И Анна Николаевна со смехом запела из «Маскотт»:
«Как он хорош, наш сын полей!
В нём красота царит без меры!
И эти дикие манеры
И чудный блеск его очей!..»
— Вы знаете, он, бедняга, даже похудел и побледнел за эти дни?
— Ничего. Это к нему идёт.
— А в парикмахерской у нас целые революции происходят. Фиксатуару столько на усы истребляет, что даже парикмахер жалуется. Всё чтоб быть «харушим».
— Вот дурак! Однако я заболталась с вами! Он меня уж часа два с лошадьми у подъезда ждёт. Пожалуй, ещё к вам приревнует. Зарежет, а мне вас будет жаль, потому что вы умный и за мной не ухаживаете.
— Merci за комплимент. Дофлиртуетесь вы с этим азиатом, Анна Николаевна!
— Ничего. Бог не выдаст, ухаживатель не съест.
— Не кончится это добром, — глядите!
— Нечего и глядеть, я скоро уезжаю, а он… Перепетуя Филиппьевна подарит ему новый пояс с бирюзой, — он и утешится. Вот и весь конец!
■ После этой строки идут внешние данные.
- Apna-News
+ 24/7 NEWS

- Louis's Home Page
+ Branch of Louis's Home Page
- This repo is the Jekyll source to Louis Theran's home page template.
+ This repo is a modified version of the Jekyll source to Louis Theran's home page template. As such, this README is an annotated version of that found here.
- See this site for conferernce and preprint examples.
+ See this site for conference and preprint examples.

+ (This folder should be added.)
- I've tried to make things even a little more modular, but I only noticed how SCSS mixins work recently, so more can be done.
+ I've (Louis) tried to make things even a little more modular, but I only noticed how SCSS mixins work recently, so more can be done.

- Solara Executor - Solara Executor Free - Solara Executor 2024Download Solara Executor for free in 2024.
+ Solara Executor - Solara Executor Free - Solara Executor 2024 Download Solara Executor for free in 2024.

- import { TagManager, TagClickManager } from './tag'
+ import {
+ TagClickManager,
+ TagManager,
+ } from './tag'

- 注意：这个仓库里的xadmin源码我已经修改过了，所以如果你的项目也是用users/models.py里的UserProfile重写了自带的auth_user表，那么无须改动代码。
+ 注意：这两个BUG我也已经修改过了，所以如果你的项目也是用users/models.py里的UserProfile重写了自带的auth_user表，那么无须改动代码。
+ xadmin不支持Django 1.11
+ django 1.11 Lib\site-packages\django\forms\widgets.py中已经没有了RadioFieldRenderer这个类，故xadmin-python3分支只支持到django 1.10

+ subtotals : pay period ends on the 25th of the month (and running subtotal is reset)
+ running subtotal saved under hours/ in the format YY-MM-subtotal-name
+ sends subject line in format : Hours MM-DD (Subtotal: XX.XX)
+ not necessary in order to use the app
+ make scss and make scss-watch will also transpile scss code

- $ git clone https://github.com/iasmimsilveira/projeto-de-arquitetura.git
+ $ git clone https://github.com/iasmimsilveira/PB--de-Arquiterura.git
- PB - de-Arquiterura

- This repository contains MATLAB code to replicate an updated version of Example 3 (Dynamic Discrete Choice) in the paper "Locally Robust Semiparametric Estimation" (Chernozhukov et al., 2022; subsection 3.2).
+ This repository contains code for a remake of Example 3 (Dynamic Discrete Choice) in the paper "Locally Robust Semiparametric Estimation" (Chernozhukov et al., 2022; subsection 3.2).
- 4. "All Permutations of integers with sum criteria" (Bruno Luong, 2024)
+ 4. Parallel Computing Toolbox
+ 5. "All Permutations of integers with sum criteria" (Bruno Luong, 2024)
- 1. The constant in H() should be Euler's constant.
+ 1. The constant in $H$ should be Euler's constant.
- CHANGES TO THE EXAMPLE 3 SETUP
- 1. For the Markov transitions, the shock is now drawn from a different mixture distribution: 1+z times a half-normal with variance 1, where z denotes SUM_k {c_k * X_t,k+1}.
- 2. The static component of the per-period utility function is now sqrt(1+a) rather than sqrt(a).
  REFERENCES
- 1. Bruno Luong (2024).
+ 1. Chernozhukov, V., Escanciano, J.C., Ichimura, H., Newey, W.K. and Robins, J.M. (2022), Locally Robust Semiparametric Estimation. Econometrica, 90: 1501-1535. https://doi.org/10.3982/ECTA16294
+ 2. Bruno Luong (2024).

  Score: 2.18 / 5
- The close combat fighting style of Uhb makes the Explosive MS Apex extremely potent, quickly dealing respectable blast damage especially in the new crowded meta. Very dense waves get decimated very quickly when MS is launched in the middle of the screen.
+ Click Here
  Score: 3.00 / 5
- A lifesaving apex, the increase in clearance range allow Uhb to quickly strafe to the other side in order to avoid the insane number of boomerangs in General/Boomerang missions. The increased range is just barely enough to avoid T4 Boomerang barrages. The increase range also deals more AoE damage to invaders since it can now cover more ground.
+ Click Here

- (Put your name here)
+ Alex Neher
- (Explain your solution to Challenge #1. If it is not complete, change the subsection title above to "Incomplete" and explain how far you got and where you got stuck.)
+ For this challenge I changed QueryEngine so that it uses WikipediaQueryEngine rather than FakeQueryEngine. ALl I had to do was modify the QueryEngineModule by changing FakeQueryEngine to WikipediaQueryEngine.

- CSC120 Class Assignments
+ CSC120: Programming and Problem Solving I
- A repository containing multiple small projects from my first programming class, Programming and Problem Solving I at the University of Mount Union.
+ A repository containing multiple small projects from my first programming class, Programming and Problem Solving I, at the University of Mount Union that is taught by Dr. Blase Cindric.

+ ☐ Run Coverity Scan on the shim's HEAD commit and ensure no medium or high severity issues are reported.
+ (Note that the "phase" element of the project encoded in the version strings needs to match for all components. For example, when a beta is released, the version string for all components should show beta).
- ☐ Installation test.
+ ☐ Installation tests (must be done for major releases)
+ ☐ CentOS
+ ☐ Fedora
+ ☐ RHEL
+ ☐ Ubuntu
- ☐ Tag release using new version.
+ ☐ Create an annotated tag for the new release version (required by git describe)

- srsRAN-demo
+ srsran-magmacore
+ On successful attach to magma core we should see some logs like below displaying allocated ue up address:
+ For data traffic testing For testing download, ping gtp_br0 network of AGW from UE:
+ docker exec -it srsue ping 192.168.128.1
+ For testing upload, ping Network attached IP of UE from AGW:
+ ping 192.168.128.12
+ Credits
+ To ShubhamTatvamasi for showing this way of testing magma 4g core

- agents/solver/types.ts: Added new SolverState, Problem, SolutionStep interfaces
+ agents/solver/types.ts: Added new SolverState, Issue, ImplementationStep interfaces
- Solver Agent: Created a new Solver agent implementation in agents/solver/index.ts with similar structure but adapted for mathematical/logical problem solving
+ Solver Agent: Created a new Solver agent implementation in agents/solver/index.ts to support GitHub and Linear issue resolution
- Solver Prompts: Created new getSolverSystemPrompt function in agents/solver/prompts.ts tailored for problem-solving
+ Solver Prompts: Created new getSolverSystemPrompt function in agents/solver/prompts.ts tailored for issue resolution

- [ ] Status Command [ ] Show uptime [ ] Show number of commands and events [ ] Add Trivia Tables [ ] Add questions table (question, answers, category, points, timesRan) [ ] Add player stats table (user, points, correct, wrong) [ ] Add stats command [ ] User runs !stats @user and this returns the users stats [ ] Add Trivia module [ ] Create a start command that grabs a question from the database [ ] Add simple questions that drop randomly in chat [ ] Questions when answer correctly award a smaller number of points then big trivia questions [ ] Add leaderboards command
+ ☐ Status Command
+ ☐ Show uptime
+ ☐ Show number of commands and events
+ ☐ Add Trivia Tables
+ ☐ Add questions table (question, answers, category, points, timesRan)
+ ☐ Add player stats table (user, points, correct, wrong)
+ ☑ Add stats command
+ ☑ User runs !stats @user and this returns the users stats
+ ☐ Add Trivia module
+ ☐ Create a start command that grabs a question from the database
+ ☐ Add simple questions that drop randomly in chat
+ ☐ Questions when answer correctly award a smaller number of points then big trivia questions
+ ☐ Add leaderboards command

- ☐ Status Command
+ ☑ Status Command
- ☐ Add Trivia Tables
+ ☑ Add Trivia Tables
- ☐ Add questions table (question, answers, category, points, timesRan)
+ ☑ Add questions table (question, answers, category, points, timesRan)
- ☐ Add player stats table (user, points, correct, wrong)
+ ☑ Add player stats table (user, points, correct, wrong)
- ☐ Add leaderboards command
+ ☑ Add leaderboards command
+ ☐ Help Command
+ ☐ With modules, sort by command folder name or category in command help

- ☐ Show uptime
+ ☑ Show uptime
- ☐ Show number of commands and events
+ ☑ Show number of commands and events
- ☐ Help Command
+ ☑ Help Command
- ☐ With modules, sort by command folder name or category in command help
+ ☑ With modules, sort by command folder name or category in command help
Анна Николаевна уехала внезапно, даже ни с кем не простившись. У неё всегда и всё делалось «вдруг».
Я узнал об её отъезде из разговора Али со швейцаром гостиницы.
— Совсем уехала барина? — мрачно спрашивал Али.
— Совсем, совсем! — улыбался швейцар. — Тебе очень кланяться велела.
— В Севастополь, говоришь, уехал?
— В Севастополь.
— На «паруходе» уехал?
— На «паруходе», на «паруходе». Проваливай! Тебе из 32-го велели лошадей подавать: двух в дамском седле, одну в мужском. Она, небось, теперь уж к Севастополю подъезжает.
Али процедил сквозь зубы:
— Та-ак!
Повернулся и пошёл.
Через два часа я его встретил одного на Ливадийской дороге.
Он, заметив меня, ухарски приподнял свою золотом расшитую шапочку и крикнул:
— Прощай, барын.
Вытянул нагайкой своего гордого крымчака и крупной иноходью полетел в гору.
А через три дня почта привезла нам из Севастополя местную газету, где среди злободневных происшествий значилось:
«Убийство на романической подкладке».
«Вчера на приморском бульваре крестьянин Ялтинского уезда, по профессии проводник, татарин Мегемет-Али, ударом ножа убил наповал дворянку Анну Николаевну X., одесситку, приехавшую только за день до этого на наши морские купания из Ялты. Проходившие мимо слышали, как убийца за минуту до преступления грозил покойной: „я тебе убиток сделаю“, а она, очевидно, не поняв его угрозы, отвечала ему со смехом: „какие хочешь, такие убытки и делай“…
Да и кто ж догадается, что у этих азиатов убить человека называется „сделать убиток“!»